Defendant relies upon People v. Barnwell (2007) 41 Cal.4th 1038 and
People v. Archer (2000) 82 Cal.App.4th 1380 (Archer) in support of his
argument that the knives were not relevant because they were not used in
the assault. Both cases are distinguishable. In Barnwell, the Supreme Court
found the trial court committed harmless error in admitting evidence that
approximately a year prior to the charged murder, the defendant possessed a
firearm that the facts reasonably demonstrated could not have been the
murder weapon. (Id. at p. 1044.) The murder weapon had been found at the
scene, and a police officer had witnessed the shooting. (Id. at pp. 1042–1043.)
The Supreme Court stated: “When the prosecution relies on evidence
regarding a specific type of weapon, it is error to admit evidence that other
weapons were found in the defendant's possession, for such evidence tends to
show not that he committed the crime, but only that he is the sort of person
who carries deadly weapons.” (Id. at p. 1056.) Further, the trial court
admitted the evidence specifically to demonstrate the defendant’s
“ ‘propensity to own or carry that type of weapon.’ ” (Ibid.) The Supreme
Court concluded that the admission of evidence regarding the defendant’s
prior gun possession was error “[b]ecause the prosecution did not claim the
weapon found by Officer Flores [a year prior to the murder] was the murder
weapon.” (Ibid.) Here, in contrast, although the prosecutor did not
conclusively determine whether any of the knives recovered was used in the
assault, the evidence established similarities between the victim’s description
of the knife used and two of the knives recovered. Thus, it was possible one
of the knives, found on the defendant only hours after the attack, might have
been the weapon used. (People v. Carpenter, supra, 21 Cal.4th at p. 1052 [no
17
error in admitting evidence that defendant possessed gun that might have
been murder weapon].) The fact that after the motion in limine hearing
Officer Cadaret testified at trial that the victim (a year after the assault in
which he “glimpsed” the knife) told him that one of the knives found on the
defendant “was similar in blade length and the fact that it had holes . . . but
he did not believe it was the knife [used in the attack]” goes to the weight of
the evidence rather than its admissibility.

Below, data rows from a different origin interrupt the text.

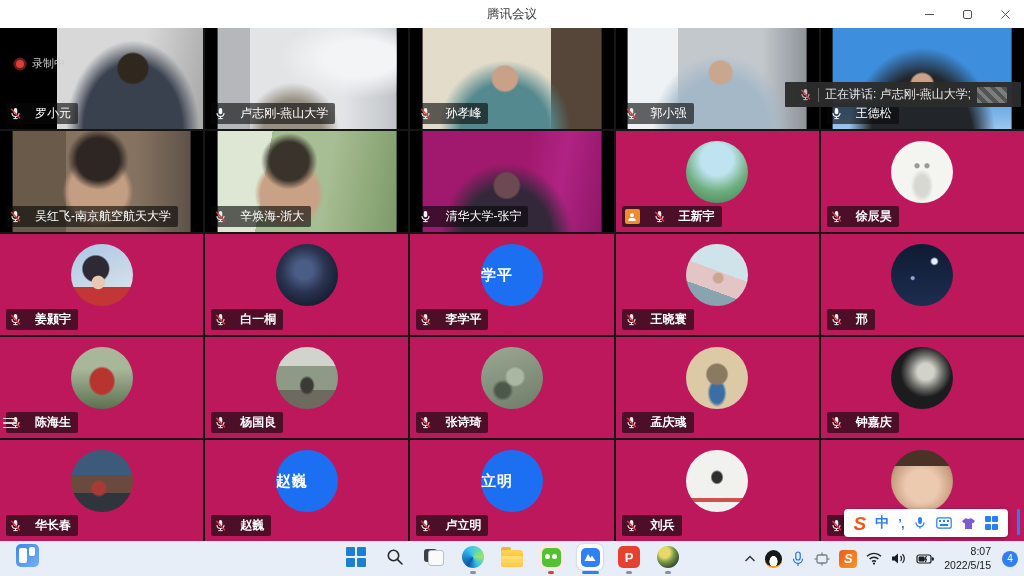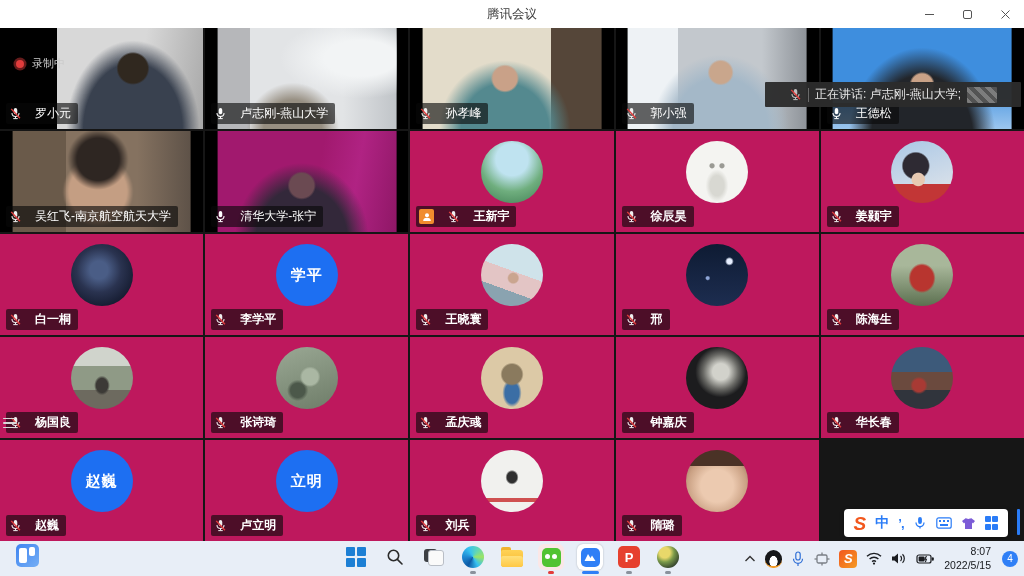"正在讲话: 卢志刚-燕山大学;" .tooltip { padding: 0 24px -> 0 14px }
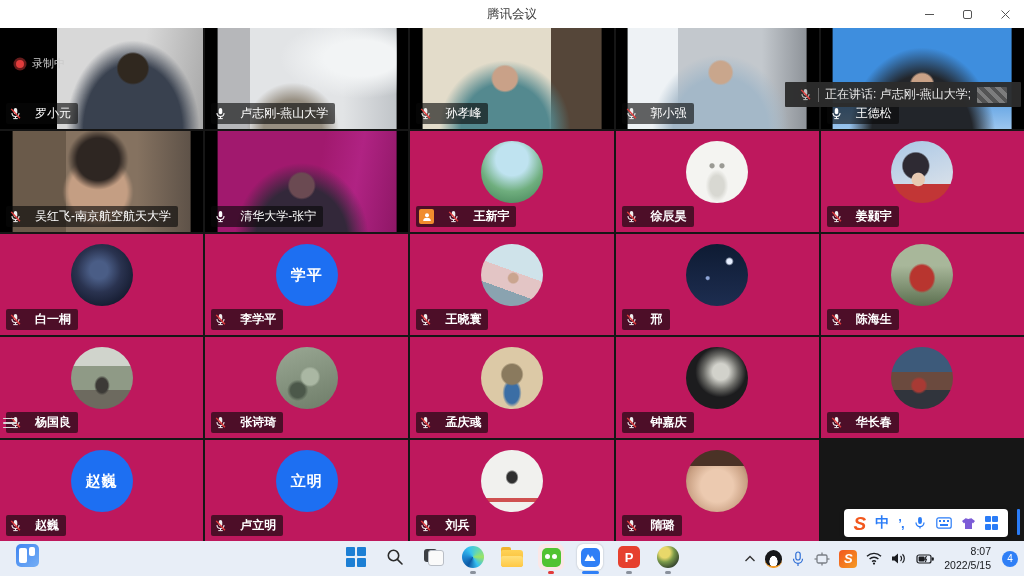"辛焕海-浙大" div.tile { html: none -> <div> <div></div> <div> <svg> <rect></rect> <path></path> <line></line> <line></line> <line></line> </svg> <span>辛焕海-浙大</span> </div> </div> }
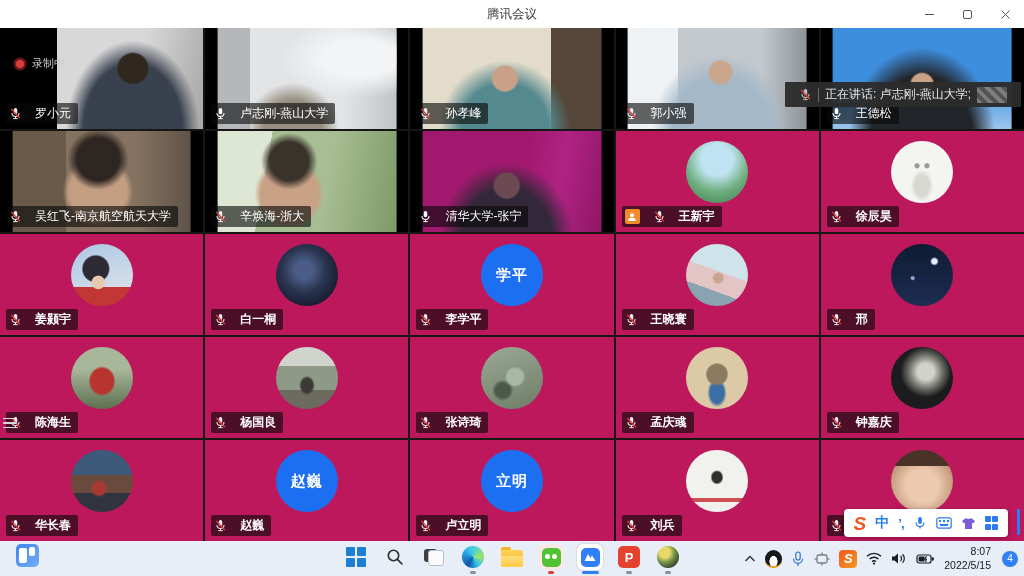"学平" .avatar { justify-content: center -> flex-start }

In Archer, supra, 82 Cal.App.4th 1380, the defendant objected to the
relevance of nine knives recovered from his yard, bedroom, workshop, and
storage locker over a year after the victim’s murder. (Archer, at pp. 1384,
1392.) A codefendant testified that one of the knives resembled the knife
used in the stabbing of the victim. (Id. at p. 1392.) Another knife tested
positive for blood. (Ibid.) The court found that “[a]dmission of the knives
other than the two which had some arguable relevance to the case created a
risk of” an inference that defendant is the kind of person who surrounds
himself with deadly weapons and that the trial court had abused its
discretion in overruling defendant’s objection. (Id. at p. 1393, italics added.)
Here, the knives were found only hours after the attack and two of them
shared characteristics with the victim’s description of the knife used in the
attack. Archer acknowledges relevance in such circumstances. (Id. at pp.
1392–1393.)
Nor did the trial court err by finding the evidence was not unduly
prejudicial under Evidence Code section 352. “Evidence is not inadmissible
under [Evidence Code] section 352 unless the probative value is
‘ “substantially” outweighed by the probability of a “substantial danger” of
undue prejudice.’ ” (Fruits, supra, 247 Cal.App.4th at p. 205.) “ ‘ “ ‘ “The
‘prejudice’ referred to in Evidence Code section 352 applies to evidence which
18
uniquely tends to evoke an emotional bias against the defendant as an
individual and which has very little effect on the issues.” ’ ” ’ ” (Ibid.)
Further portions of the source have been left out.